After an on-field absence of five years, Edmonds played his final first-class match in June 1992, in a draw against Nottinghamshire at Trent Bridge. He had been serving as a member of Middlesex' selection committee and volunteered to replace Phil Tufnell, who was recovering from an appendix operation. He showed that he had lost none of his skill, combining with his former partner-in-crime John Emburey and taking 4/48 in Nottinghamshire's first innings.

==Business career==
Since retiring from cricket, Edmonds has enjoyed a successful career in business, serving as chairman of Middlesex Holdings, White Nile Petroleum Company and Middlesex County Cricket Club. As of July 2012, he had an estimated fortune of 14 million pounds.

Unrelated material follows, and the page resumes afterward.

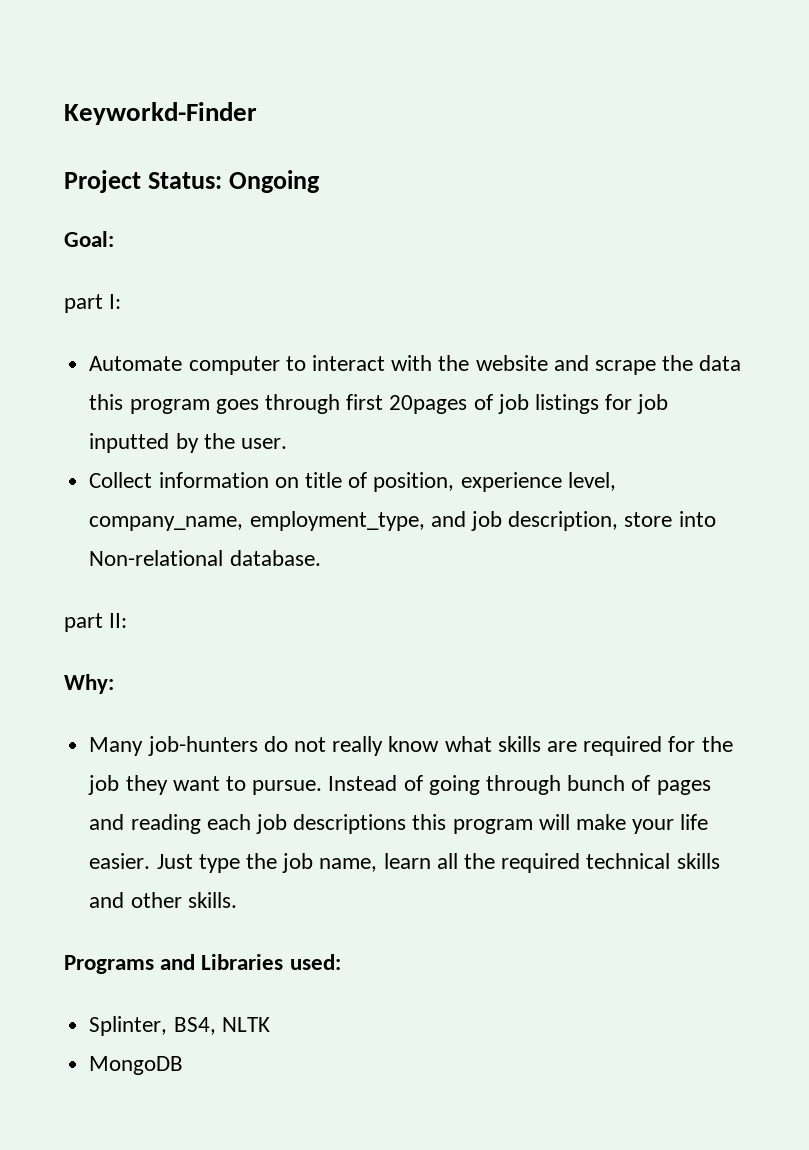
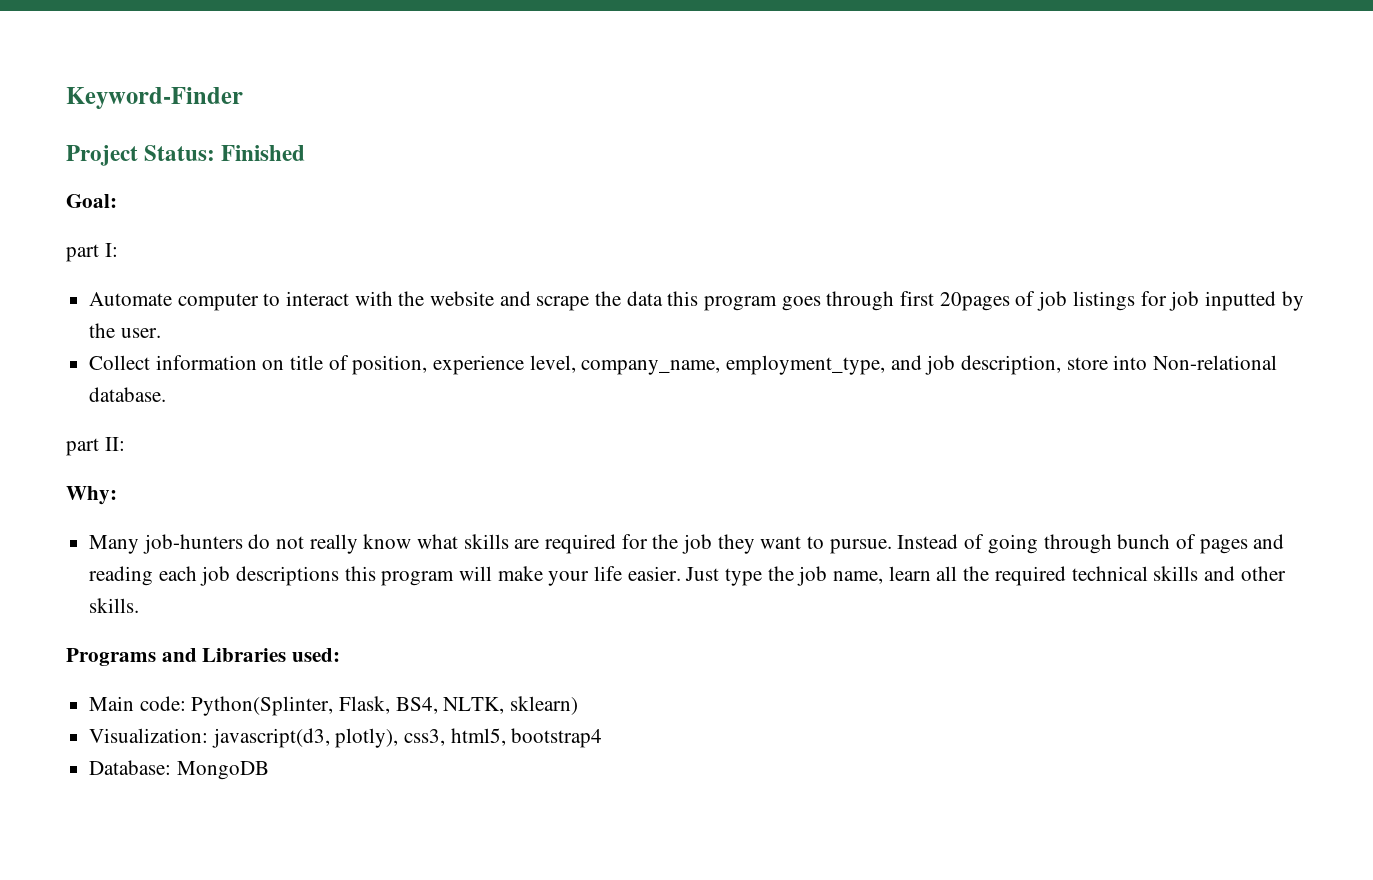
[64,102,257,125] Keyworkd-Finder -> [66,87,243,109] Keyword-Finder
[228,170,320,193] Ongoing -> [221,145,306,161] Finished
[89,1016,270,1036] Splinter, BS4, NLTK // -> [89,696,579,716] [89,728,603,748] [89,760,172,775] Main code: Python(Splinter, Flask, BS4, NLTK, sklearn) // Visualization: javascript(d3, plotly), css3, html5, bootstrap4 // Database:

Edmonds was also the chairman of Central African Mining & Exploration Company (CAMEC) Plc, a company which was bought by Eurasian Natural Resources Corporation in September 2009.

==Personal life==
He was married to the author Frances Edmonds between 1976 and 2007. They have a daughter, Alexandra.

==See also==
- List of Test cricketers born in non-Test playing nations

==Bibliography==
- Barnes, Simon (1986). "Phil Edmonds: A Singular Man".
- Bateman, Colin (1993). "If The Cap Fits"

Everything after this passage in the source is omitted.